Web document revisions:
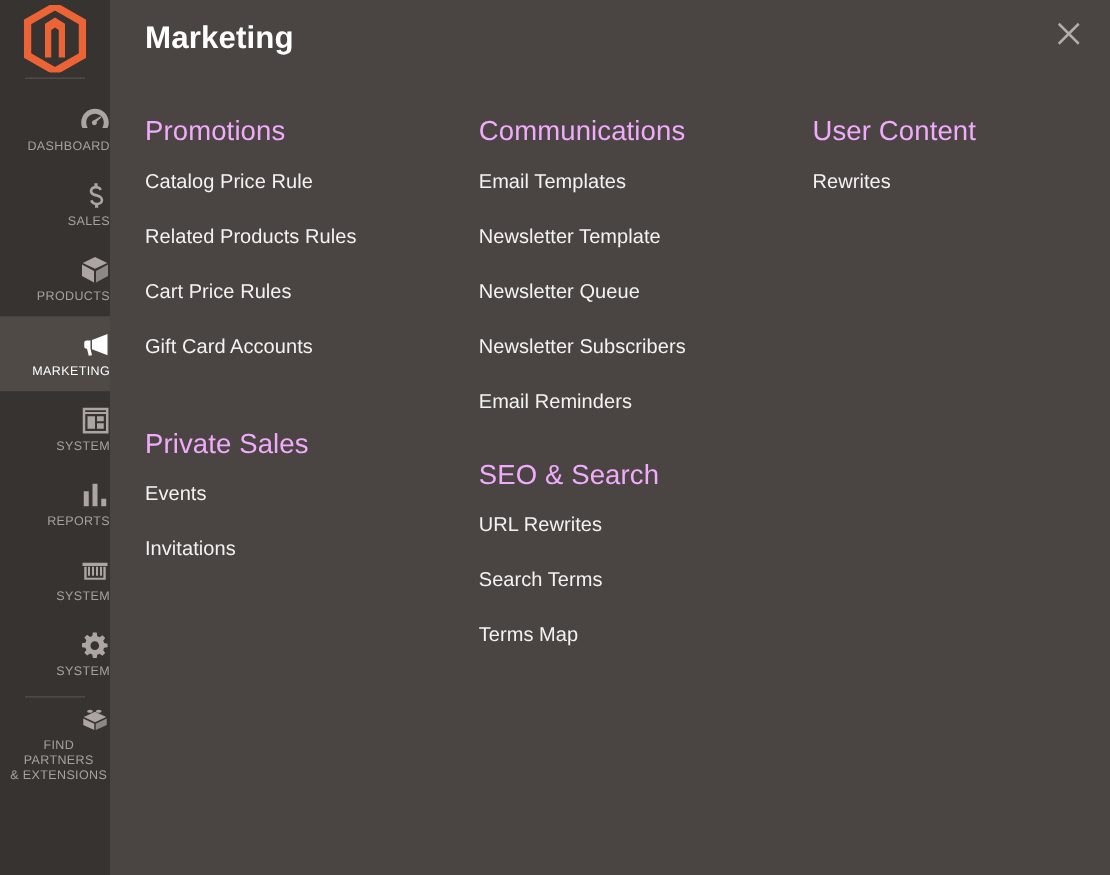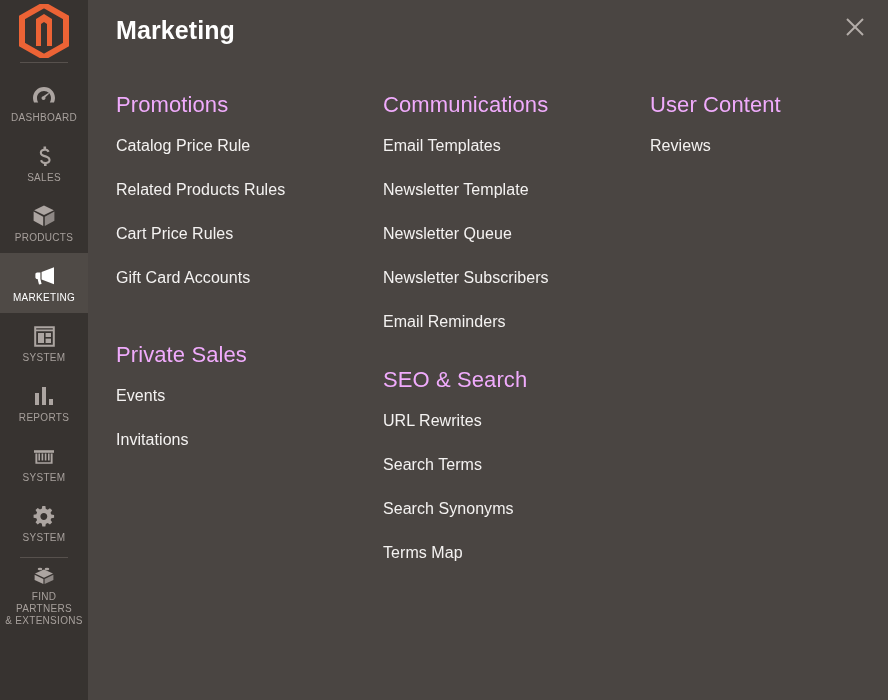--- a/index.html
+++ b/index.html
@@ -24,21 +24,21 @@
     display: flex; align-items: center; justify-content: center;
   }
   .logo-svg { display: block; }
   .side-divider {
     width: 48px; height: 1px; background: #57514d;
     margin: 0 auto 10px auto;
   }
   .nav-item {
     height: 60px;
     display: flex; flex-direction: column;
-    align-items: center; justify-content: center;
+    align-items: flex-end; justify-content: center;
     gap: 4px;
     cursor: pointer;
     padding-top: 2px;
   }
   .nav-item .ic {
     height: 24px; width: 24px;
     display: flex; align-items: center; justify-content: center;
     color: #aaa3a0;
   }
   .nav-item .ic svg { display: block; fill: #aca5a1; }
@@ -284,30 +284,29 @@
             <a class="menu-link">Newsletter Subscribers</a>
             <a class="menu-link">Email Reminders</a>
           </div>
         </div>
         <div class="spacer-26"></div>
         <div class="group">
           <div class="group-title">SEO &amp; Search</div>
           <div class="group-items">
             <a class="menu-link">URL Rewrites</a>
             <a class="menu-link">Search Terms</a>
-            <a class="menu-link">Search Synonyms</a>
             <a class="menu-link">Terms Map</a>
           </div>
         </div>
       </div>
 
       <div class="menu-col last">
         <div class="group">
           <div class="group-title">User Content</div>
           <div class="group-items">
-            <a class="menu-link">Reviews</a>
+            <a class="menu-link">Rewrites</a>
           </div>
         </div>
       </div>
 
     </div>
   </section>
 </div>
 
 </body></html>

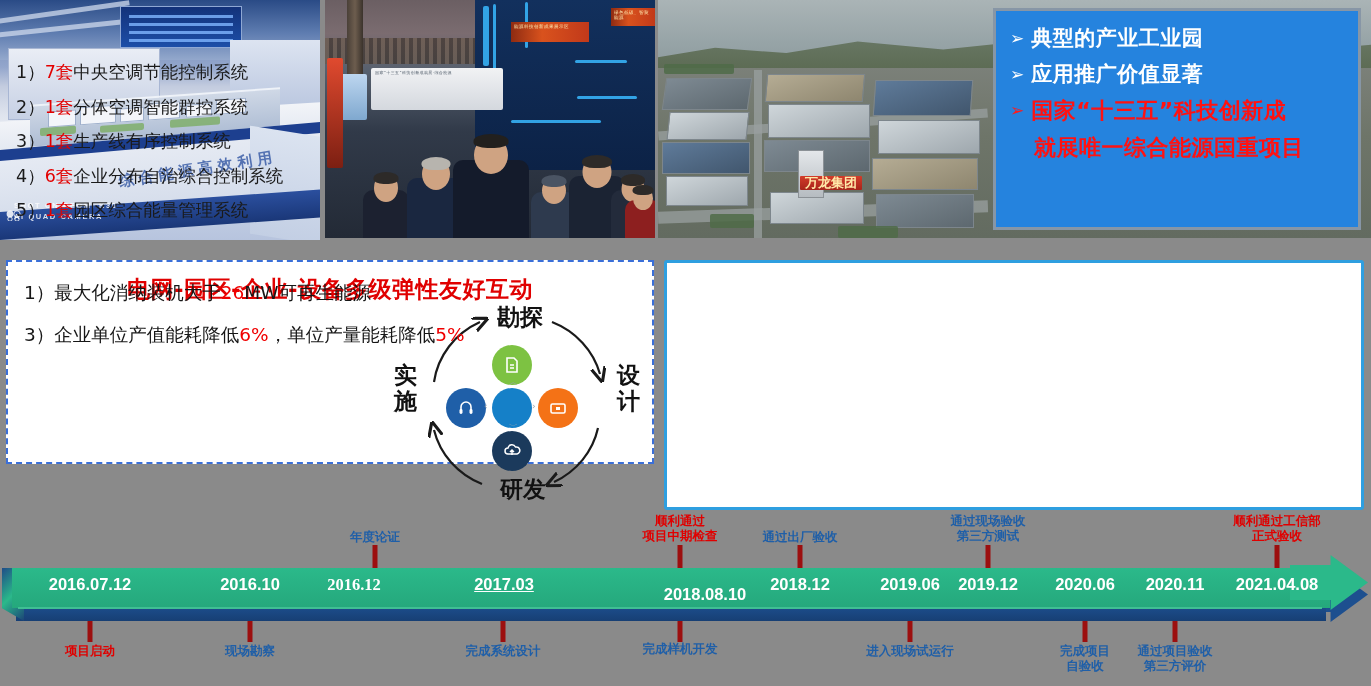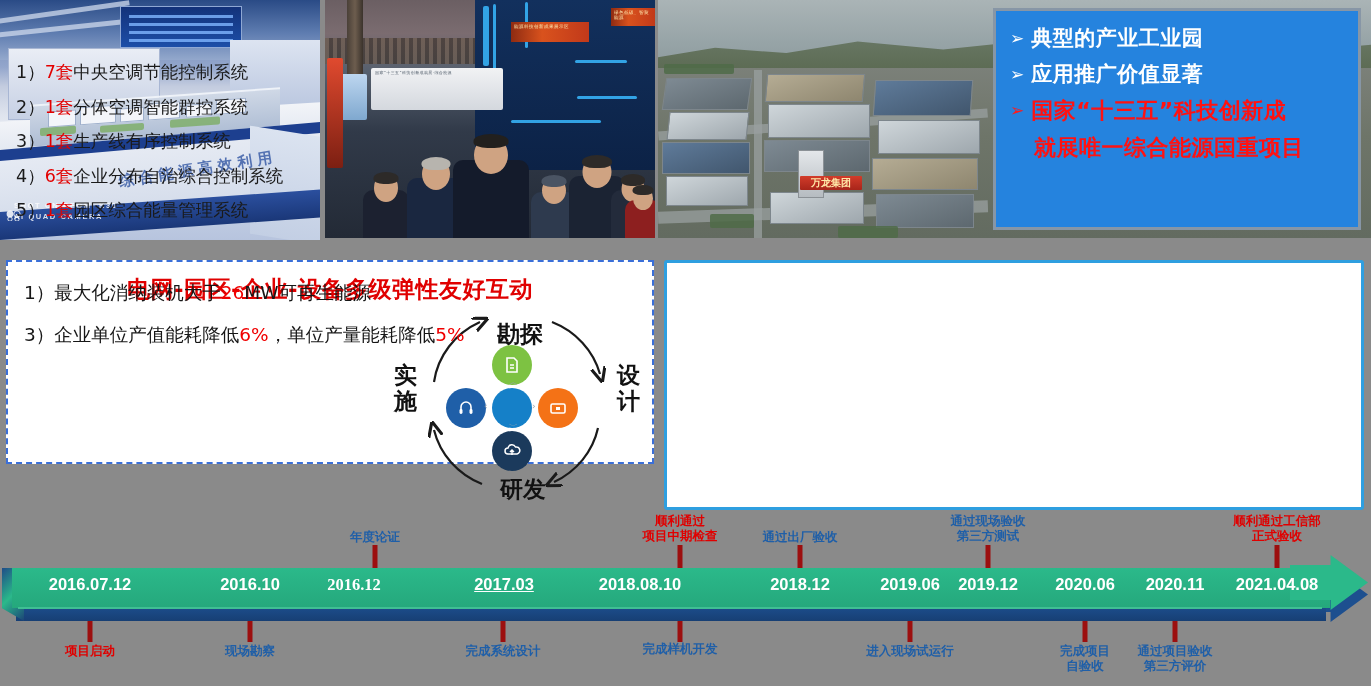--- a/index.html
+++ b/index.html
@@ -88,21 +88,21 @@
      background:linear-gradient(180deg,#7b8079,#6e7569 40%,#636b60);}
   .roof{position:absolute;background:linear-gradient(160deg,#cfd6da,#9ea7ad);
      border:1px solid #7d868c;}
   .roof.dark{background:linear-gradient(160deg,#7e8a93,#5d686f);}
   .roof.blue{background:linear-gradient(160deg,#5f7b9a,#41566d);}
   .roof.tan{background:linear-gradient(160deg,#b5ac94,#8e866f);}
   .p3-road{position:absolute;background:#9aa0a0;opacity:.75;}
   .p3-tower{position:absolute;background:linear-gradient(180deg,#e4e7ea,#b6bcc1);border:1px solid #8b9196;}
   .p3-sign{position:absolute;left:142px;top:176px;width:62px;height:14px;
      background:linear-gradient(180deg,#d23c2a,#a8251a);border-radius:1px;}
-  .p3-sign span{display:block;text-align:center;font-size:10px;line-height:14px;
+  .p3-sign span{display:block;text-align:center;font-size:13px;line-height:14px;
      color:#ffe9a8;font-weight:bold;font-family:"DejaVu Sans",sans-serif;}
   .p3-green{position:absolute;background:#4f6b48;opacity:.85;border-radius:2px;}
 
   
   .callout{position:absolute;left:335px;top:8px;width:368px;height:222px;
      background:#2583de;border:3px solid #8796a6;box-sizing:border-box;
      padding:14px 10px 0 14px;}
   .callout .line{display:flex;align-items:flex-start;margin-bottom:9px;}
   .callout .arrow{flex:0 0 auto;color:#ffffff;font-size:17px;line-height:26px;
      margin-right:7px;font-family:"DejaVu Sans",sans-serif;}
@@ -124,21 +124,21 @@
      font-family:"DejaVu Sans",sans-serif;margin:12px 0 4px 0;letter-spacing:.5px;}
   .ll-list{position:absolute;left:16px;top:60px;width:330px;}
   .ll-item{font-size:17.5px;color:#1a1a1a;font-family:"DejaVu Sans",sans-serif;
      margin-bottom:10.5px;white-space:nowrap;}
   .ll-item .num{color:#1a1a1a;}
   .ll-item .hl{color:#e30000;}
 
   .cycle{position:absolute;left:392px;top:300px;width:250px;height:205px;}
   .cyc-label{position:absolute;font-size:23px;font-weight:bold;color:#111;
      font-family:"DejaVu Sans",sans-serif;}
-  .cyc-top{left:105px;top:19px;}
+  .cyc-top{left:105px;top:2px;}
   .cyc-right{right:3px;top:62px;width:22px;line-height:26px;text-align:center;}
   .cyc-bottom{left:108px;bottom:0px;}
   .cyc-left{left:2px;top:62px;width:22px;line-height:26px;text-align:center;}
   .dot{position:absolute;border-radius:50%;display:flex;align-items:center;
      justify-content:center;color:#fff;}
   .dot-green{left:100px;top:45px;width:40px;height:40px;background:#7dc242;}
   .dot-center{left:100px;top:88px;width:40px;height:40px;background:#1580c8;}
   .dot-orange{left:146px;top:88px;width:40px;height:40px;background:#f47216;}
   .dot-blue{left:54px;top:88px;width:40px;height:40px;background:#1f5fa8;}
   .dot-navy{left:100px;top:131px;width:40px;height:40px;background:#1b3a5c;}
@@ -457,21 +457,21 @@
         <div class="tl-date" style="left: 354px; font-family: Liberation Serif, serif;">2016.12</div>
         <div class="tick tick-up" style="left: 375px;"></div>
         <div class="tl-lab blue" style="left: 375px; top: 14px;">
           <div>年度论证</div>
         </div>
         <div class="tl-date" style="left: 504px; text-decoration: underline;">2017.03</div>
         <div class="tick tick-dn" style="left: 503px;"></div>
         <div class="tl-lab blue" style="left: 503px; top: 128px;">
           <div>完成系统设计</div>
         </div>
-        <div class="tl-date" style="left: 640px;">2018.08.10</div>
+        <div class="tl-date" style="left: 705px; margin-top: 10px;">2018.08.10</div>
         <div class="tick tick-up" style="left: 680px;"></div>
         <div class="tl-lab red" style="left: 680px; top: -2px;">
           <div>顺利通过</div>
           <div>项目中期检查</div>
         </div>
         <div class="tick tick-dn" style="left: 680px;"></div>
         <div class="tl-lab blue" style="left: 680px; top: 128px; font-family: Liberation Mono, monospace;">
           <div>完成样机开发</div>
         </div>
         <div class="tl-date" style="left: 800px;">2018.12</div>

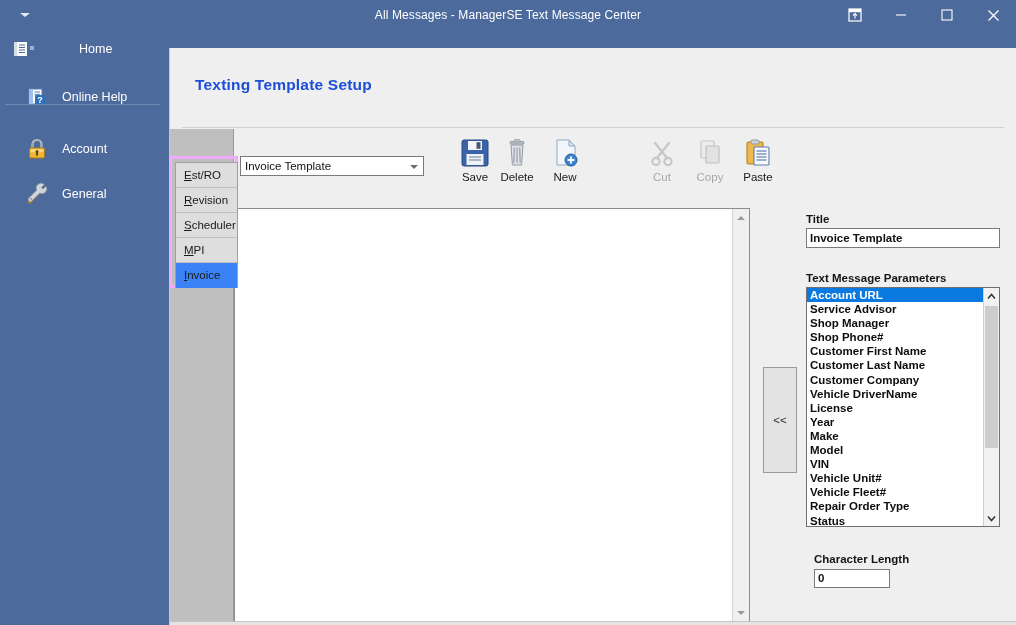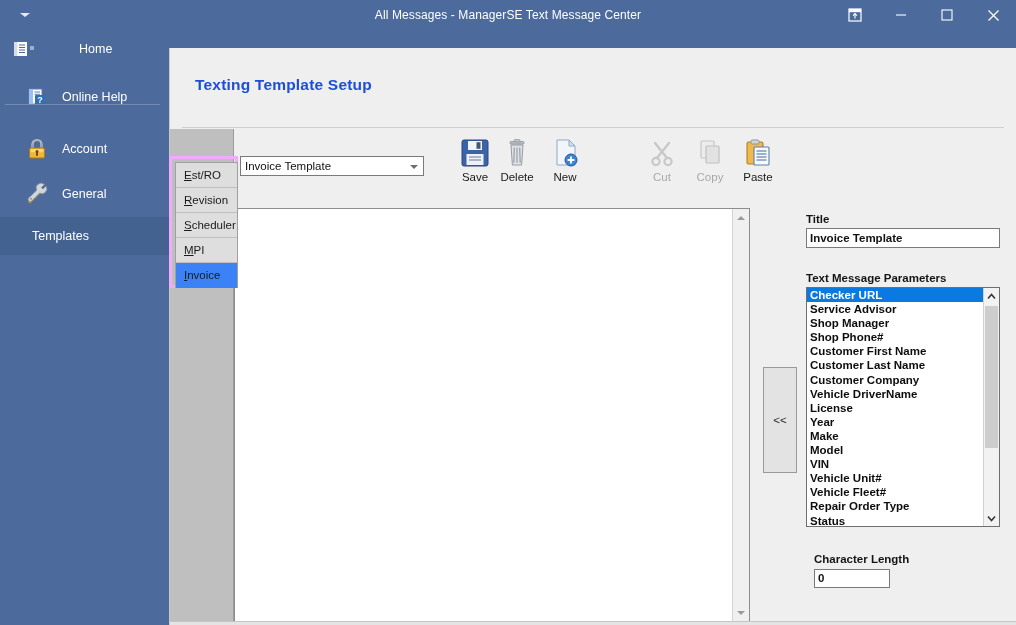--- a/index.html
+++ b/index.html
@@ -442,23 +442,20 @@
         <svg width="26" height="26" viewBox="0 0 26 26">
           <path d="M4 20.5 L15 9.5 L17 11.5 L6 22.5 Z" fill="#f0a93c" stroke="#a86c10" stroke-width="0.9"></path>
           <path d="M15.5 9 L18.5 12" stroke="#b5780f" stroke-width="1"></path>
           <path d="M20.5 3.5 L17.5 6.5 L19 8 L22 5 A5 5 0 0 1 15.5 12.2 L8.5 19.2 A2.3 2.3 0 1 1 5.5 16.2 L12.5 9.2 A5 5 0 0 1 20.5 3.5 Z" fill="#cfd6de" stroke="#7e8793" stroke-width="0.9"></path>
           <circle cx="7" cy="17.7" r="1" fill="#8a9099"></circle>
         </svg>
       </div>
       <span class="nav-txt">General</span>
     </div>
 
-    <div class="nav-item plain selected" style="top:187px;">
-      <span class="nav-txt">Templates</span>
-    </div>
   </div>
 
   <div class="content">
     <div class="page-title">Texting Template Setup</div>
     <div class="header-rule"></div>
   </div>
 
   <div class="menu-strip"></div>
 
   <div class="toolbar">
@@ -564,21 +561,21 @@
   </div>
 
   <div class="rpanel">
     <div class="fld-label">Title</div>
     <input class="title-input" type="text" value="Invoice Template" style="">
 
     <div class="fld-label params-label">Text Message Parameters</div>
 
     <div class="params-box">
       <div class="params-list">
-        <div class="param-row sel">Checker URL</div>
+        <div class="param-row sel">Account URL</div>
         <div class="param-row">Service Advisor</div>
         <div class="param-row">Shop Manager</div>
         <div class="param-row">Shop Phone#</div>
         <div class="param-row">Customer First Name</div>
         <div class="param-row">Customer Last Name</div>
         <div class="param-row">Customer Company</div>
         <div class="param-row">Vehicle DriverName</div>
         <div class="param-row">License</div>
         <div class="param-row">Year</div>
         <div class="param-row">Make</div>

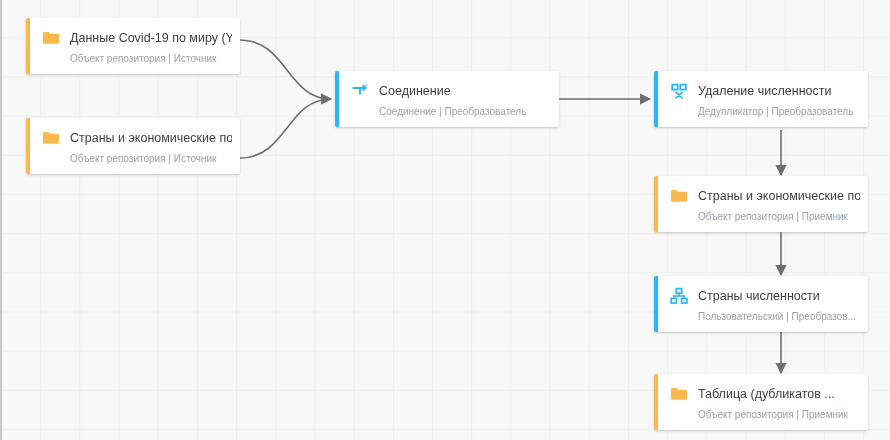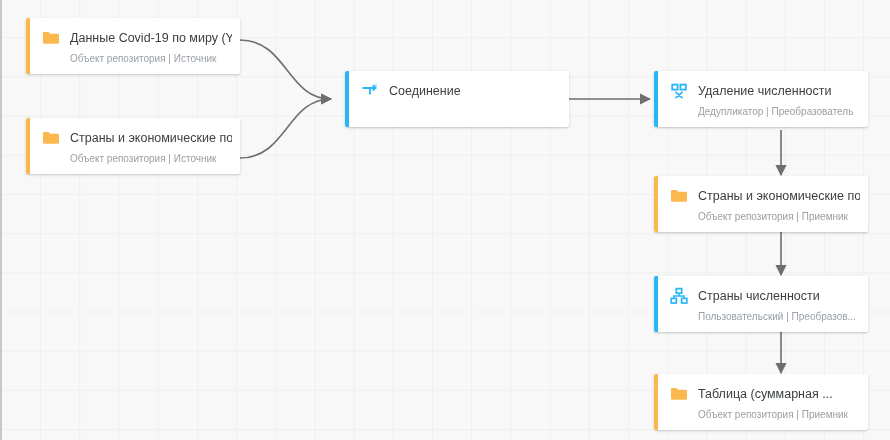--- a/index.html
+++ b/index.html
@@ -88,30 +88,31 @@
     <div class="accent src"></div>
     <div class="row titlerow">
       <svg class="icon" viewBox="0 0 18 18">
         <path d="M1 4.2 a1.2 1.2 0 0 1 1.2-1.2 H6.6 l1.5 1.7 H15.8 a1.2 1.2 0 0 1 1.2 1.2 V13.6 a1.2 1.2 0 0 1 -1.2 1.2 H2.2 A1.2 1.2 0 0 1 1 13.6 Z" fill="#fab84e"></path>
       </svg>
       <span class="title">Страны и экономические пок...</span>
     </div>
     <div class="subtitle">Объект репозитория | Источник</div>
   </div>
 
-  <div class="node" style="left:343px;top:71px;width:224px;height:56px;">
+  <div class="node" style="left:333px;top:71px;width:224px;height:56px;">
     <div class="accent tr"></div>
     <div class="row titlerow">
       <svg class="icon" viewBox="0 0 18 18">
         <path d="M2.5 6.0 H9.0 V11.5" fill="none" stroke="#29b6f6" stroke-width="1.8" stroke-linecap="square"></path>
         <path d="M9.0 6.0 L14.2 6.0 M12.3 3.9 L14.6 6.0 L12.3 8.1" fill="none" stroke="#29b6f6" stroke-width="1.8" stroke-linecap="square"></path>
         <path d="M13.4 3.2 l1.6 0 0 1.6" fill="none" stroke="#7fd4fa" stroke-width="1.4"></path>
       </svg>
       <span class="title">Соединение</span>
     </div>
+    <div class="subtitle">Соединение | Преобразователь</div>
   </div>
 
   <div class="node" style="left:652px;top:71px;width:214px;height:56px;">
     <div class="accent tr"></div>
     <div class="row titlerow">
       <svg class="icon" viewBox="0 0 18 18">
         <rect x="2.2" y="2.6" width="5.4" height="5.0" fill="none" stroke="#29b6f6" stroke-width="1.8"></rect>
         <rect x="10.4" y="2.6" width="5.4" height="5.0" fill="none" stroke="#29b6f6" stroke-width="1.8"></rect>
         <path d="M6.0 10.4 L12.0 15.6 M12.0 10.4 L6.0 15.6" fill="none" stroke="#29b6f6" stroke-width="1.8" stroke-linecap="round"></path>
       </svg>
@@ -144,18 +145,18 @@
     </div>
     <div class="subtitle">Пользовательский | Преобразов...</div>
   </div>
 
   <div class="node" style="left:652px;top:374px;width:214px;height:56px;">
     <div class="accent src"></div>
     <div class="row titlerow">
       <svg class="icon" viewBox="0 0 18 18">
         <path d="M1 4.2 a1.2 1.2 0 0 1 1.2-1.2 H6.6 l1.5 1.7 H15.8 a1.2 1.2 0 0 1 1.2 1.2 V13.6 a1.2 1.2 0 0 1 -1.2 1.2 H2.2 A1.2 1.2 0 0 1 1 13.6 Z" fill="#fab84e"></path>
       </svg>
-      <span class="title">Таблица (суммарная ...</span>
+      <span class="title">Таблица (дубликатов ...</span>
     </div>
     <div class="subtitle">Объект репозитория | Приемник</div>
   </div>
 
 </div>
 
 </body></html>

ASSIGNMENT: Say how many lines in the data hold the string "sans", and say nothing else.

RESPONSE TO THE TASK: 5